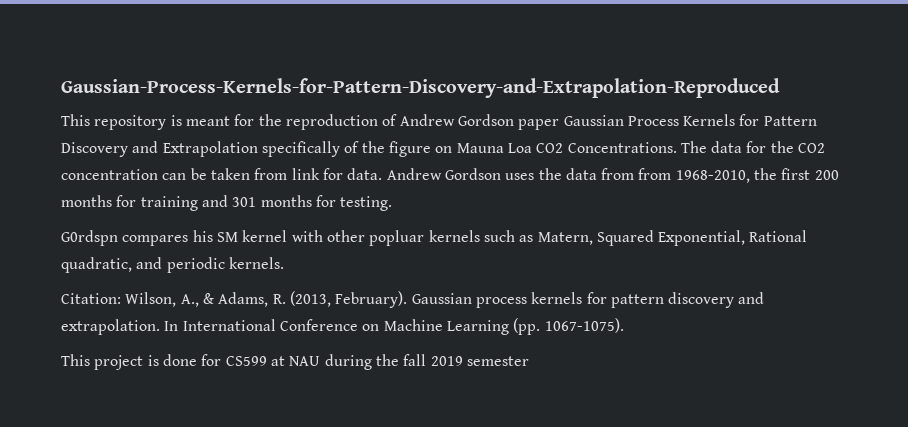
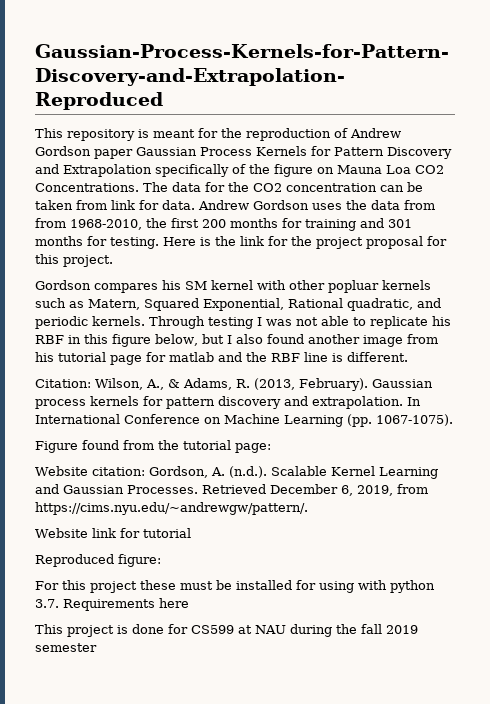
- Andrew Gordson uses the data from from 1968-2010, the first 200 months for training and 301 months for testing.
- G0rdspn compares his SM kernel with other popluar kernels such as Matern, Squared Exponential, Rational quadratic, and periodic kernels.
+ Andrew Gordson uses the data from from 1968-2010, the first 200 months for training and 301 months for testing. Here is the link for the project proposal for this project.
+ Gordson compares his SM kernel with other popluar kernels such as Matern, Squared Exponential, Rational quadratic, and periodic kernels. Through testing I was not able to replicate his RBF in this figure below, but I also found another image from his tutorial page for matlab and the RBF line is different.
+ Figure found from the tutorial page:
+ Website citation: Gordson, A. (n.d.). Scalable Kernel Learning and Gaussian Processes. Retrieved December 6, 2019, from https://cims.nyu.edu/~andrewgw/pattern/.
+ Website link for tutorial
+ Reproduced figure:
+ For this project these must be installed for using with python 3.7. Requirements here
══════════
§ Problem details
Repeat the entries exactly, pictures left out.

§ Task response
- Andrew Gordson uses the data from from 1968-2010, the first 200 months for training and 301 months for testing.
- G0rdspn compares his SM kernel with other popluar kernels such as Matern, Squared Exponential, Rational quadratic, and periodic kernels.
+ Andrew Gordson uses the data from from 1968-2010, the first 200 months for training and 301 months for testing. Here is the link for the project proposal for this project.
+ Gordson compares his SM kernel with other popluar kernels such as Matern, Squared Exponential, Rational quadratic, and periodic kernels. Through testing I was not able to replicate his RBF in this figure below, but I also found another image from his tutorial page for matlab and the RBF line is different.
+ Figure found from the tutorial page:
+ Website citation: Gordson, A. (n.d.). Scalable Kernel Learning and Gaussian Processes. Retrieved December 6, 2019, from https://cims.nyu.edu/~andrewgw/pattern/.
+ Website link for tutorial
+ Reproduced figure:
+ For this project these must be installed for using with python 3.7. Requirements here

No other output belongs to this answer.